To prepare the B16F10 cells, they were taken out from liquid nitrogen, counted using a hemocytometer, and then resuspended in 10 mL of media (Dulbecco’s Modified Eagle Medium with 10% bovine calf serum and 1% penicillin/streptomycin) at a concentration of 1 × 106 cells. The cells were then divided into culture flasks and placed in a 37 °C humidified incubator with 5% CO2. Later, the cells were washed and resuspended in phosphate-buffered saline at a concentration of 3 × 105 cells per 200 µL. To assess ILC2s, a dose of B16F10 was administered intravenously 7 days after DC immunization. The mice were then sacrificed 3 days after the challenge with 1 × 106 B16F10 melanoma cells. For Supplementary Figure S4, 1 × 106 B16F10 melanoma cells were injected intravenously 7 days after immunization, and the mice were sacrificed after 14 days. The lungs of the mice were removed, fixed in 2% paraformaldehyde, and kept in 70% ethanol before being counted under a dissecting microscope on day 14 after the tumor challenge to enumerate the lung metastatic nodules.
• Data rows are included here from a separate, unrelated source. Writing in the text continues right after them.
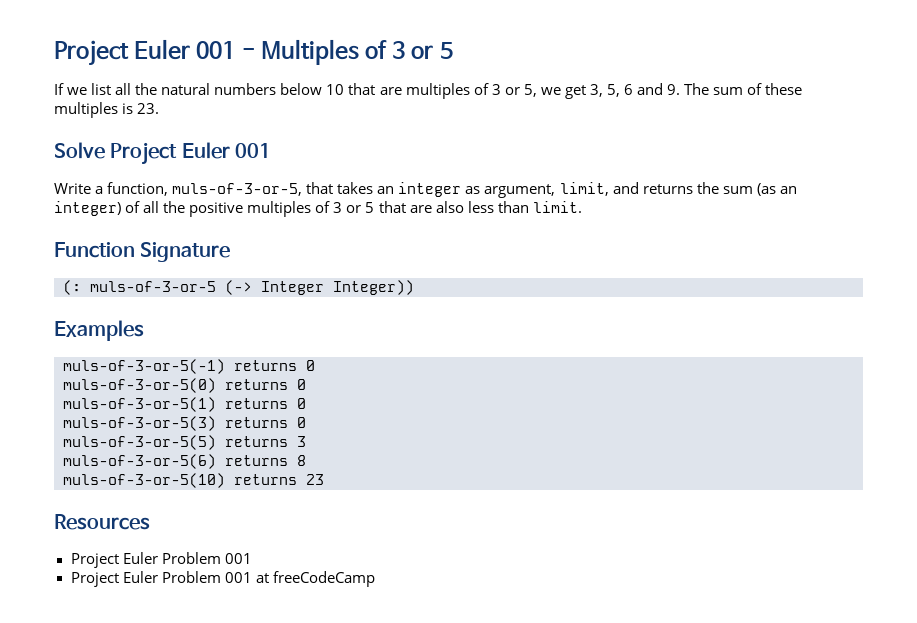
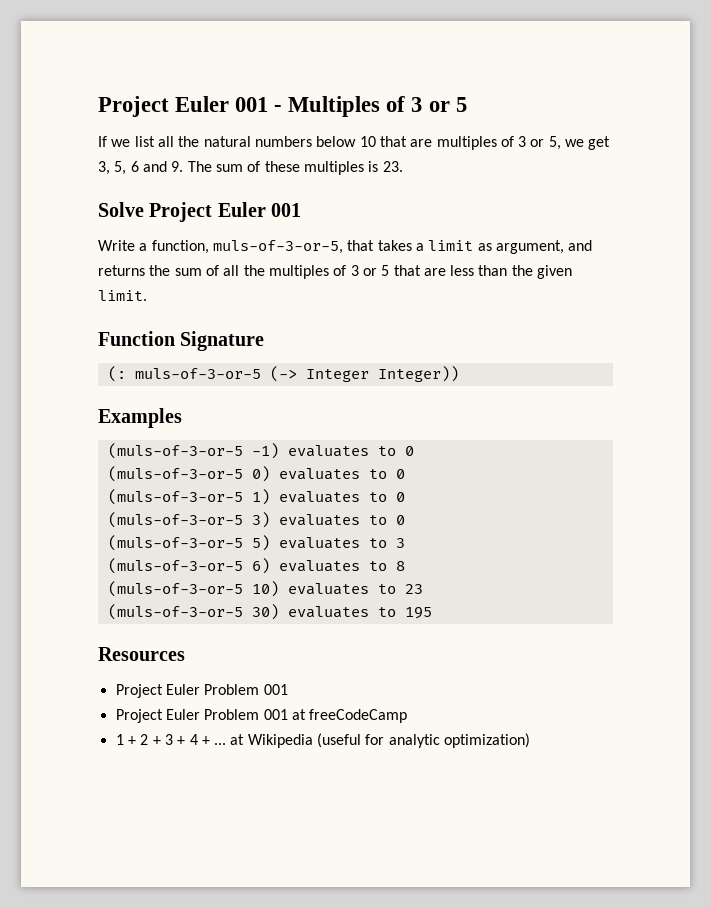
[377,182,462,197] an integer -> [415,240,474,251] a limit
[559,182,609,196] limit, -> (564, 247) none
[756,183,797,196] [54,201,121,216] (as an integer) -> (202, 272) none
[189,202,244,217] positive -> (265, 270) none
[435,201,464,213] also -> (446, 272) none
(529, 207) none -> [511,265,573,279] the given
[63,359,315,374] [63,378,306,393] [63,397,306,412] [63,416,306,431] [63,435,306,450] [63,454,306,469] [63,473,324,488] muls-of-3-or-5(-1) returns 0 // muls-of-3-or-5(0) returns 0 // muls-of-3-or-5(1) returns 0 // muls-of-3-or-5(3) returns 0 // muls-of-3-or-5(5) returns 3 // muls-of-3-or-5(6) returns 8 // muls-of-3-or-5(10) returns 23 -> [107,443,414,459] [107,466,405,482] [107,489,405,505] [107,512,405,528] [107,535,405,551] [107,558,405,574] [107,581,423,597] [107,604,432,620] (muls-of-3-or-5 -1) evaluates to 0 // (muls-of-3-or-5 0) evaluates to 0 // (muls-of-3-or-5 1) evaluates to 0 // (muls-of-3-or-5 3) evaluates to 0 // (muls-of-3-or-5 5) evaluates to 3 // (muls-of-3-or-5 6) evaluates to 8 // (muls-of-3-or-5 10) evaluates to 23 // (muls-of-3-or-5 30) evaluates to 195
(375, 579) none -> [115,733,531,748] // 1 + 2 + 3 + 4 + ... at Wikipedia (useful for analytic optimization)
2.10. Statistical Analysis

The data analysis was conducted using GraphPad Prism version 9. If the p-values were less than 0.05, it was determined that the means for the treatment groups were significantly different. In the experiments with two treatment groups, the Student’s unpaired two-tailed t-test was utilized. For the experiments that had multiple iterations of a single variable, a two-way analysis of variance and Šídák’s multiple comparisons test were employed.

3. Results

3.1. DC-Based Vaccines Efficiently Induced an Increase in the Number of ILC2s in Draining Lymph Nodes and Spleen

Upon migration to the local draining lymph nodes, the DCs induce cellular changes, including increasing the number of local NK cells and T cells [27,28]. This concept is upheld in DC vaccination, where the vaccine is designed to induce anti-tumor immune responses [29]. We demonstrated that in the following inoculation of 1 × 106 of bone marrow-derived DCs carrying the ovalbumin257–264 peptide into the footpads of mice, there was an increase in the total number of cells in the lymph node (Figure 1a) supporting the concept that there are cellular changes occurring in the local draining lymph node following the DC vaccination [6]. Furthermore, increases in the total number (Figure 1b) and percentage (Figure 1c) of ILC2s in the lymph node were observed from days two to seven post-immunization.
Since a local change in the ILC2 populations was observed, the potential for systemic changes in the ILC2 populations was investigated. The spleen is a specialized immunological organ that plays a significant role in the local and systemic innate and adaptive immunity [30]. The spleen is the largest secondary lymphoid organ [31] and is distal from the site of injection of the vaccine, which was injected into the footpad of a hind limb. Following the DC vaccination, there was an increase in the total number (Figure 1e) and percentage (Figure 1f) of ILC2s in the spleen. The spleen was also examined for the production of IL-13 and IL-5 by ILC2s using an ex vivo stimulation method with phorbol myristate acetate (PMA) and ionomycin. The DC-vaccinated mice had an increase in the number of ILC2s producing IL-13 and IL-5 (Figure 1h–j). This indicates that DC vaccination influenced both the quantity and quality of ILC2s in the spleen and extended our findings to suggest that both local systemic changes in ILC2s occur.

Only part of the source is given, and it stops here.